[Work to be completed] If a line in the data below holds the word "Note", copy it.

[Material to process]
=== Section Start ===

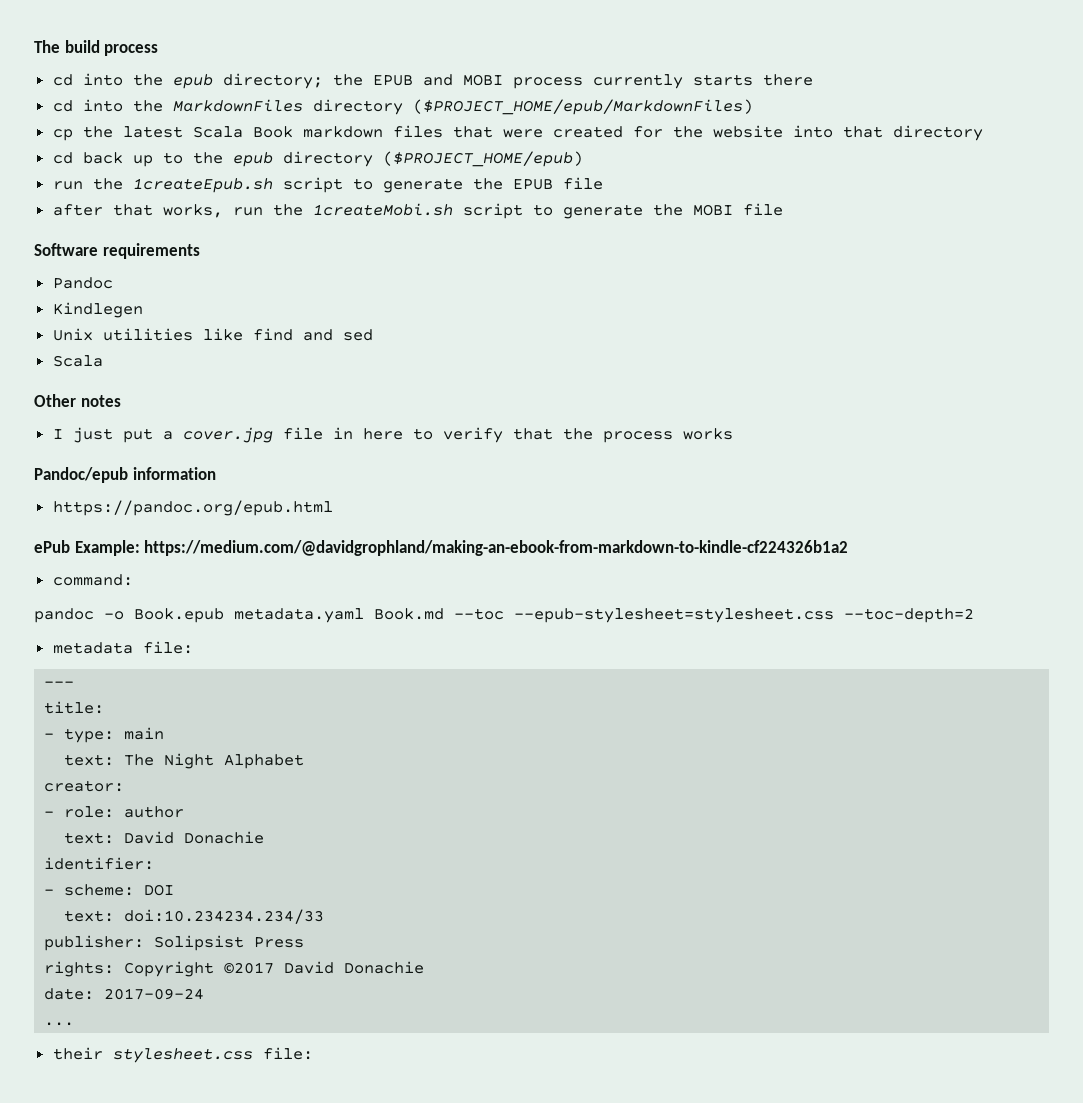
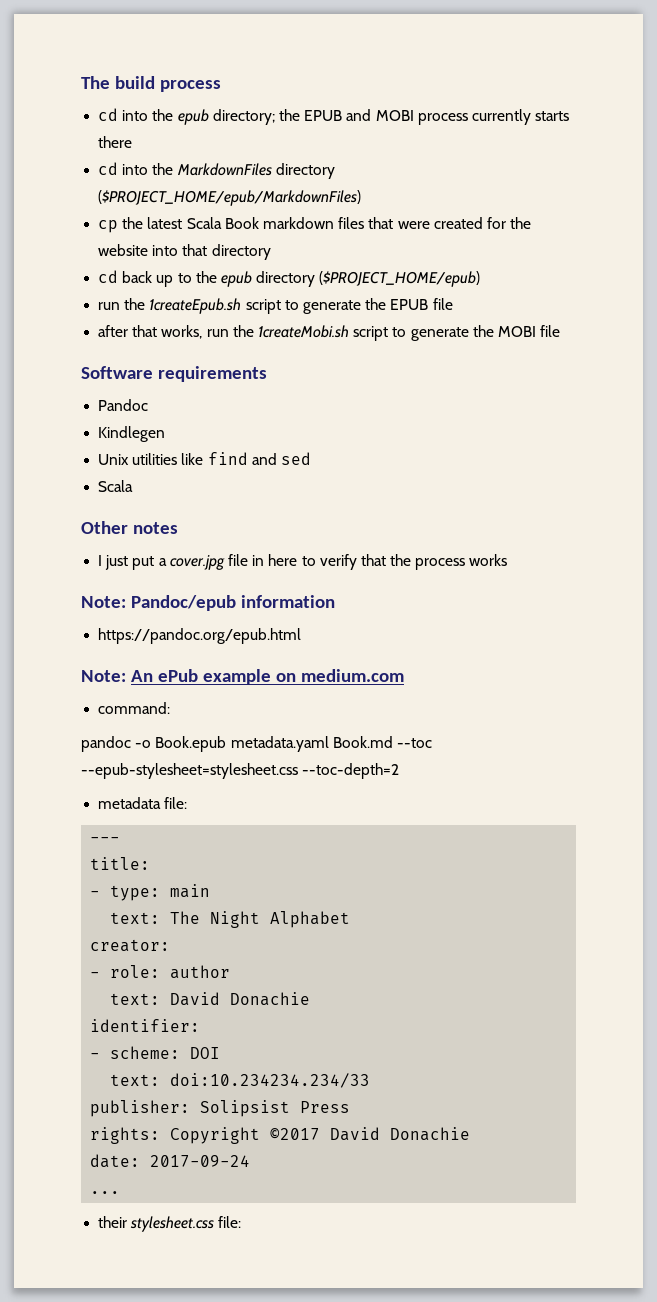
- Pandoc/epub information
+ Note: Pandoc/epub information
- ePub Example: https://medium.com/@davidgrophland/making-an-ebook-from-markdown-to-kindle-cf224326b1a2
+ Note: An ePub example on medium.com

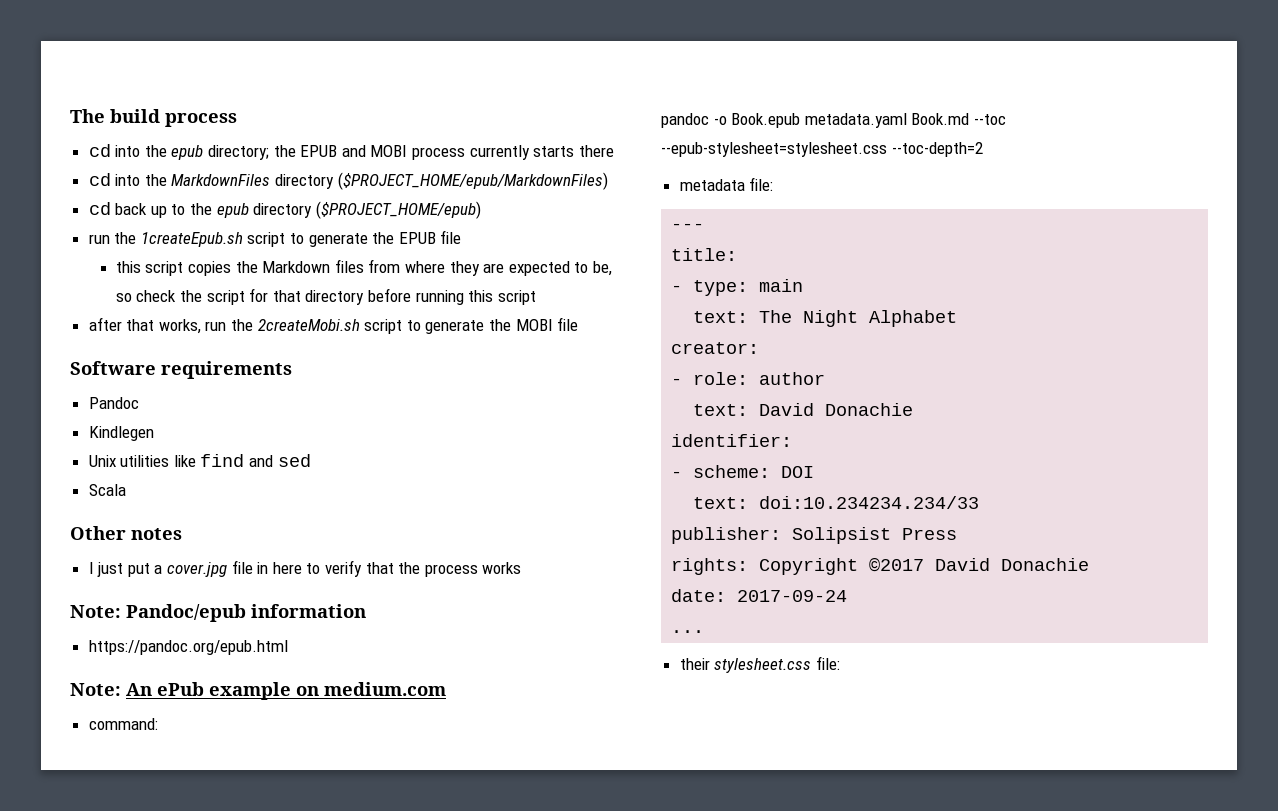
- cp the latest Scala Book markdown files that were created for the website into that directory
+ this script copies the Markdown files from where they are expected to be, so check the script for that directory before running this script
- after that works, run the 1createMobi.sh script to generate the MOBI file
+ after that works, run the 2createMobi.sh script to generate the MOBI file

=== Section End ===

[Response below]
+ Note: Pandoc/epub information
+ Note: An ePub example on medium.com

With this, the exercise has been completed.